YOUR ASSIGNMENT:
Transcribe the listing below exactly, leaving out each image.
+---+
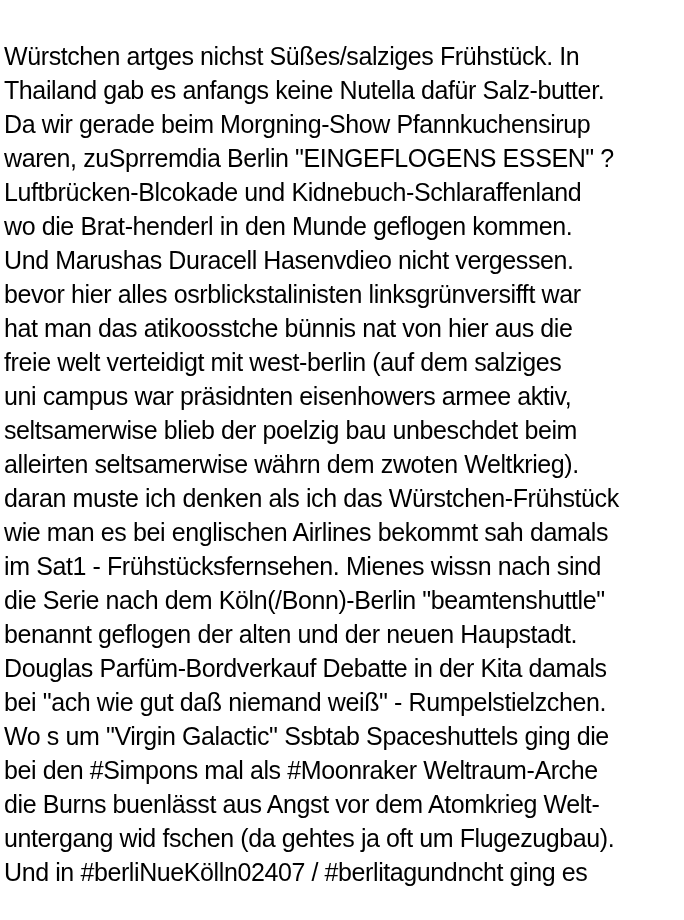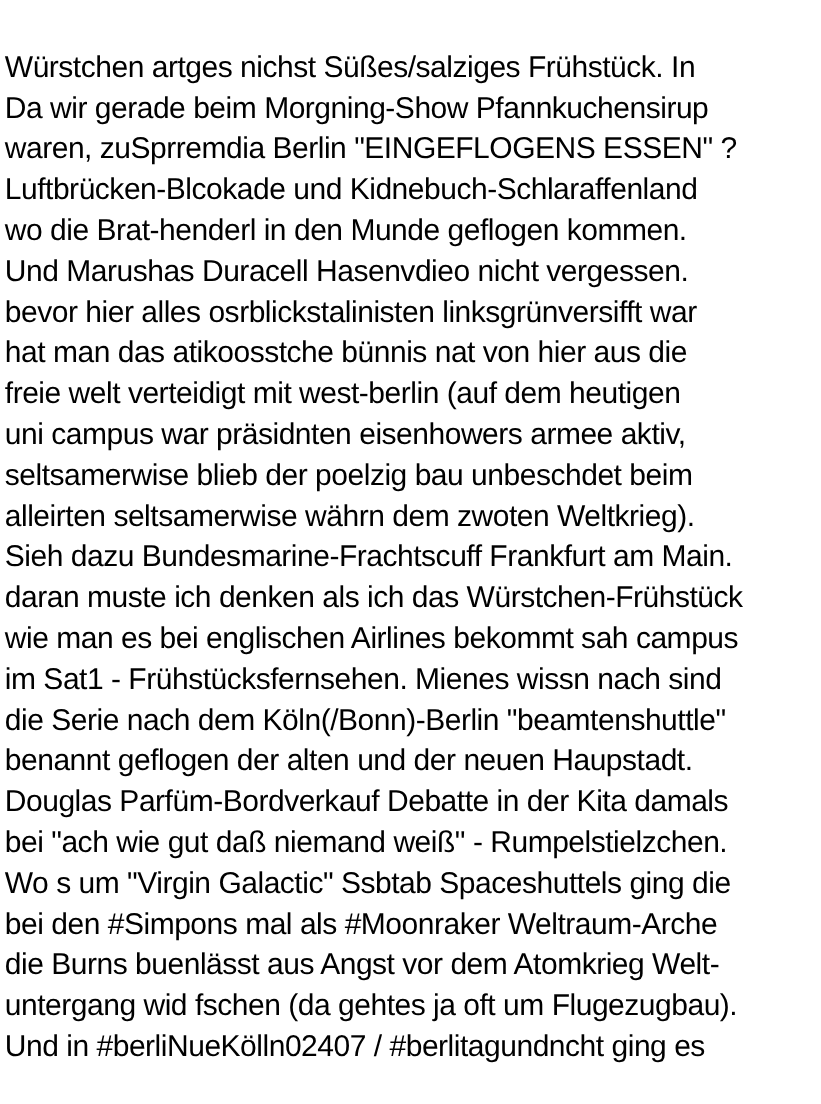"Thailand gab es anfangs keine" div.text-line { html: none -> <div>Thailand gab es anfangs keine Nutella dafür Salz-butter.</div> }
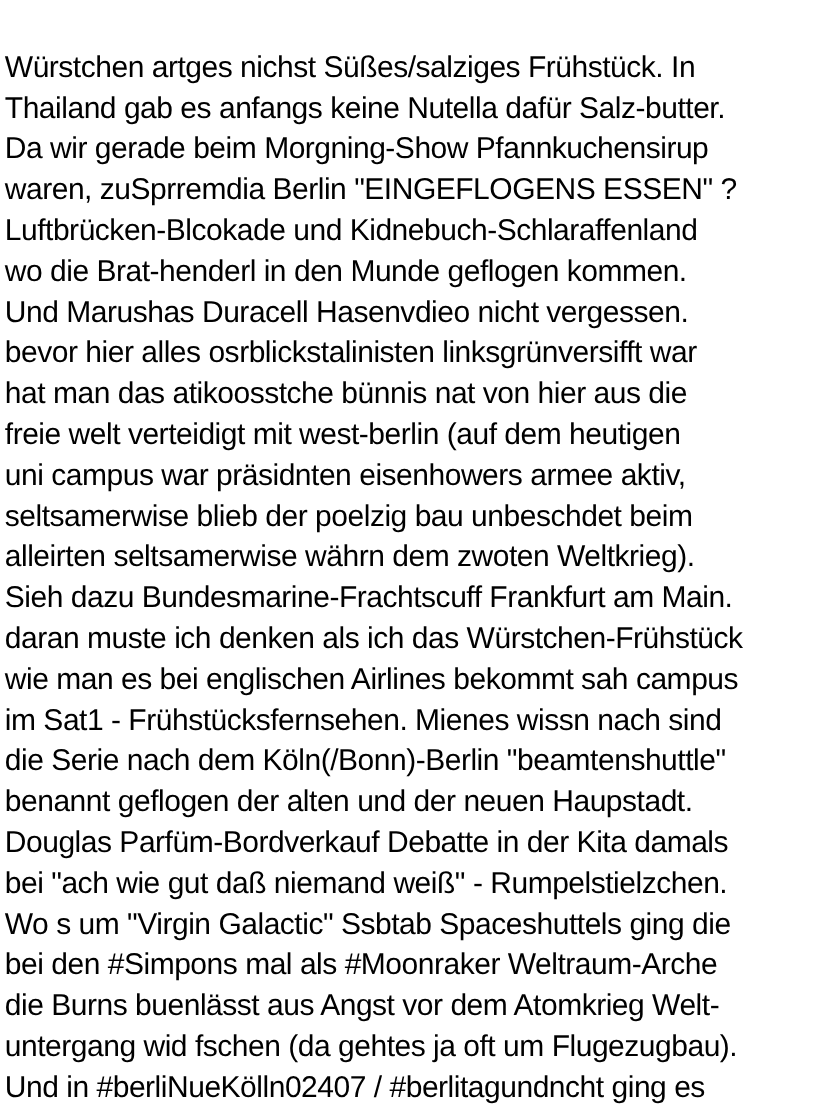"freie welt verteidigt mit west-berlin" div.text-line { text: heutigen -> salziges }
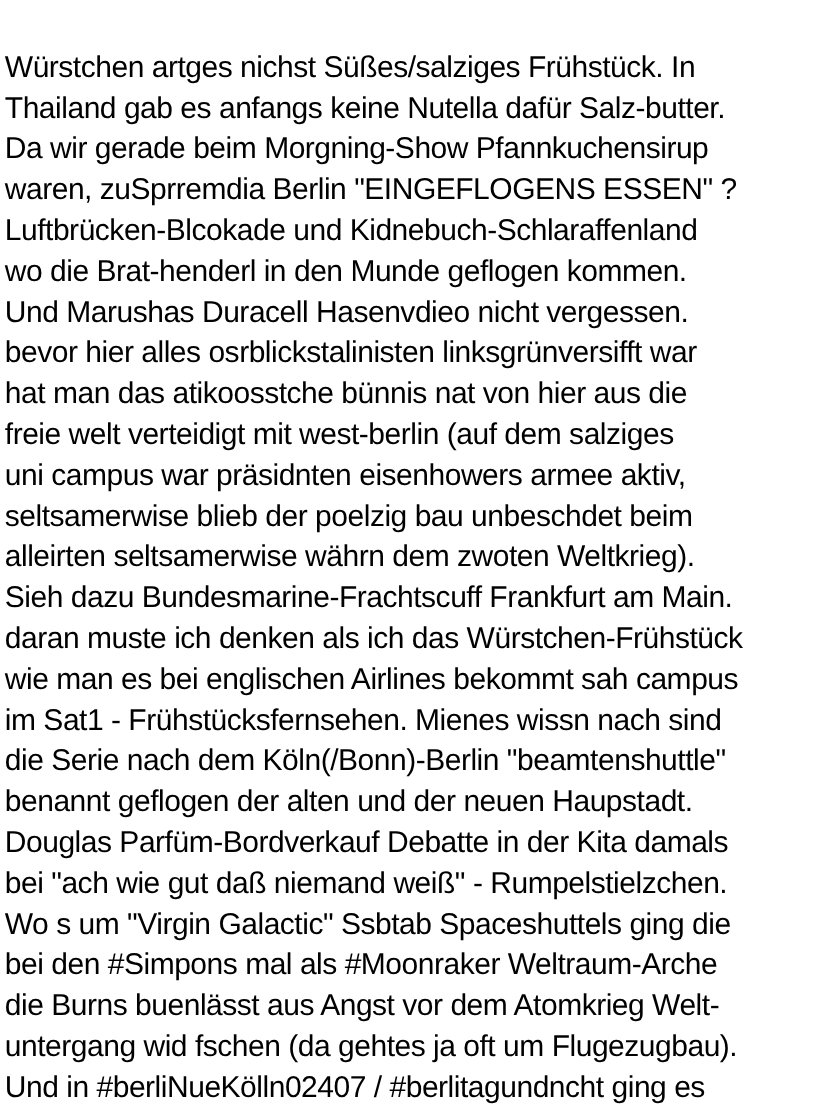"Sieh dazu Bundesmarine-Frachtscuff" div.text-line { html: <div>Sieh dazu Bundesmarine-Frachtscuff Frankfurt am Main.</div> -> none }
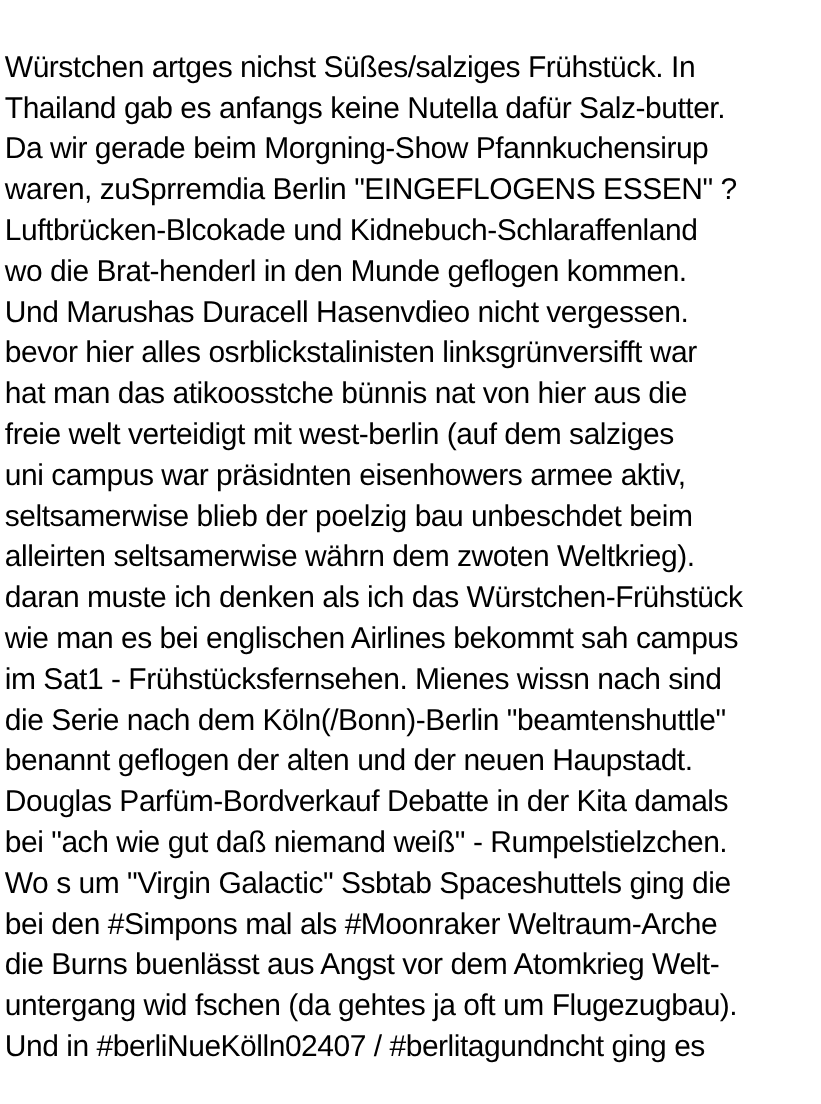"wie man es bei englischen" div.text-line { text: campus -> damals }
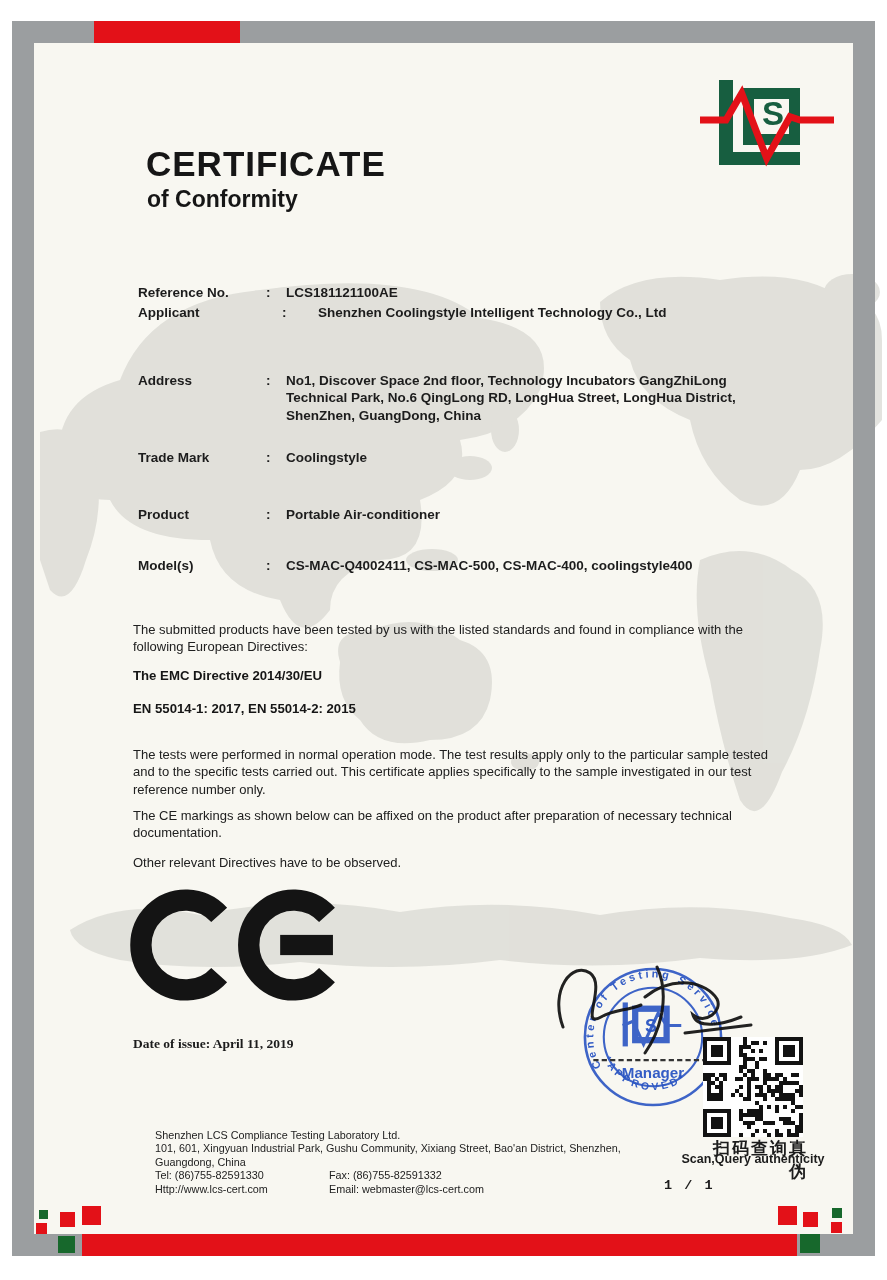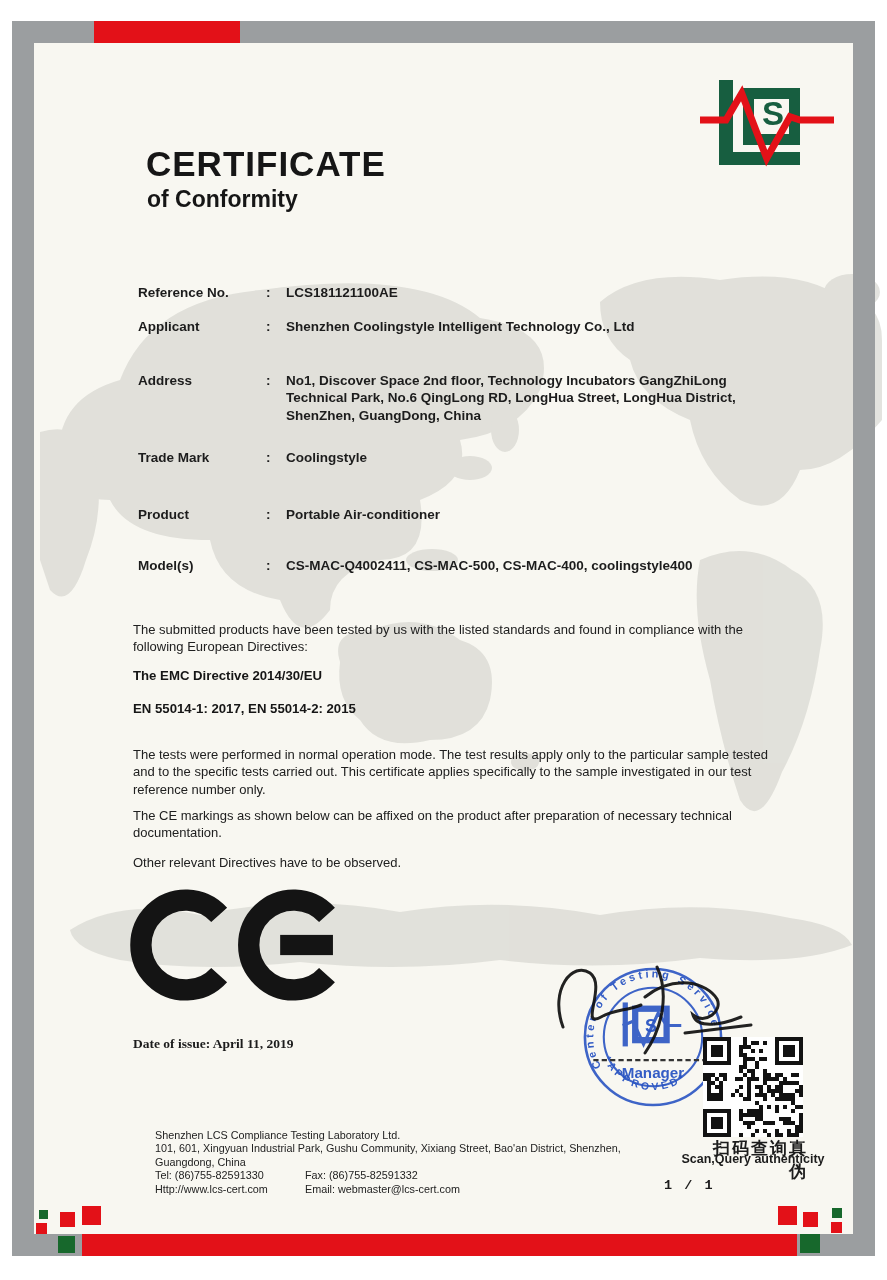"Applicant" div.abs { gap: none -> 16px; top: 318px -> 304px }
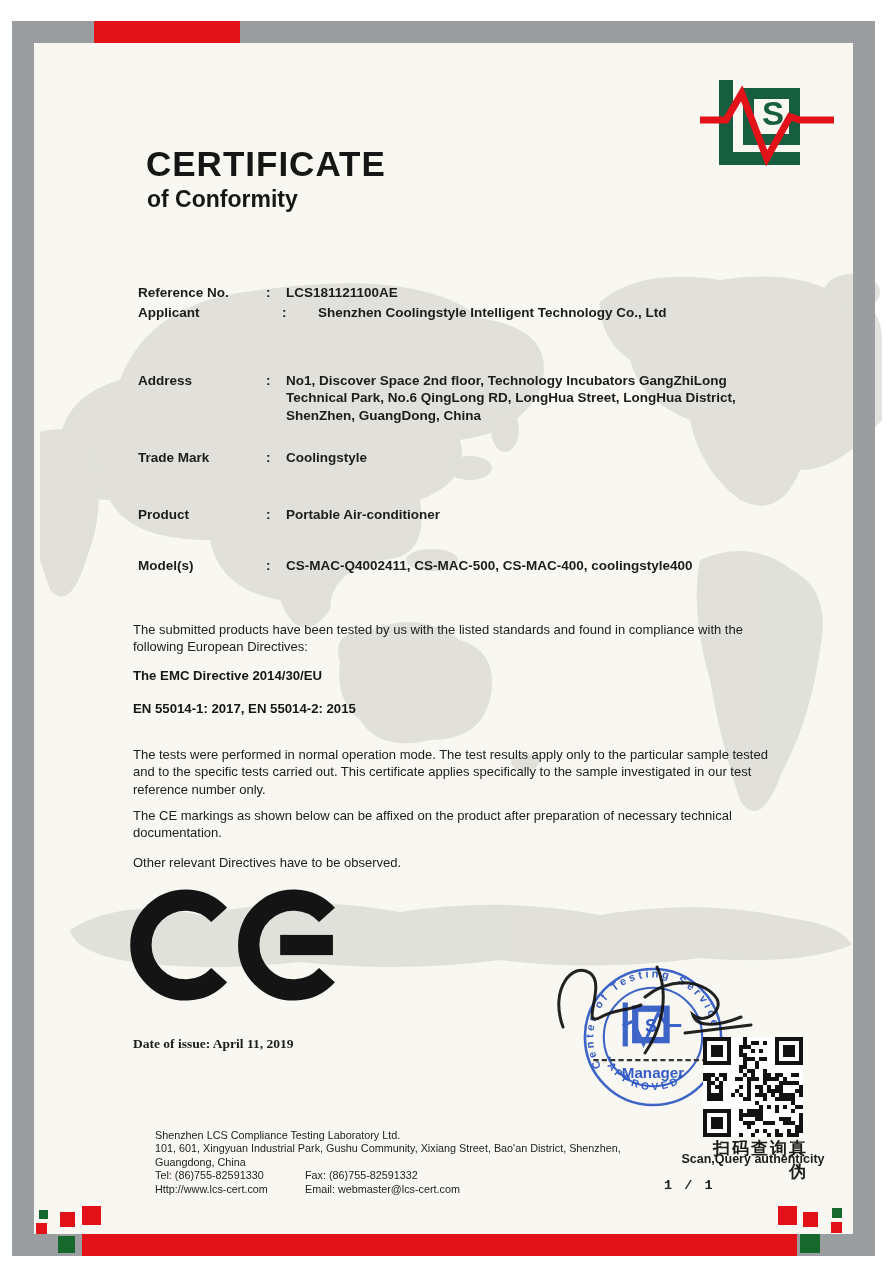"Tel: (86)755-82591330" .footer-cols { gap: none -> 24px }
+---+
RESPONSE TO THE EXERCISE:
"Thailand gab es anfangs keine" div.text-line { html: none -> <div>Thailand gab es anfangs keine Nutella dafür Salz-butter.</div> }
"freie welt verteidigt mit west-berlin" div.text-line { text: heutigen -> salziges }
"Sieh dazu Bundesmarine-Frachtscuff" div.text-line { html: <div>Sieh dazu Bundesmarine-Frachtscuff Frankfurt am Main.</div> -> none }
"wie man es bei englischen" div.text-line { text: campus -> damals }
"Applicant" div.abs { gap: none -> 16px; top: 318px -> 304px }
"Tel: (86)755-82591330" .footer-cols { gap: none -> 24px }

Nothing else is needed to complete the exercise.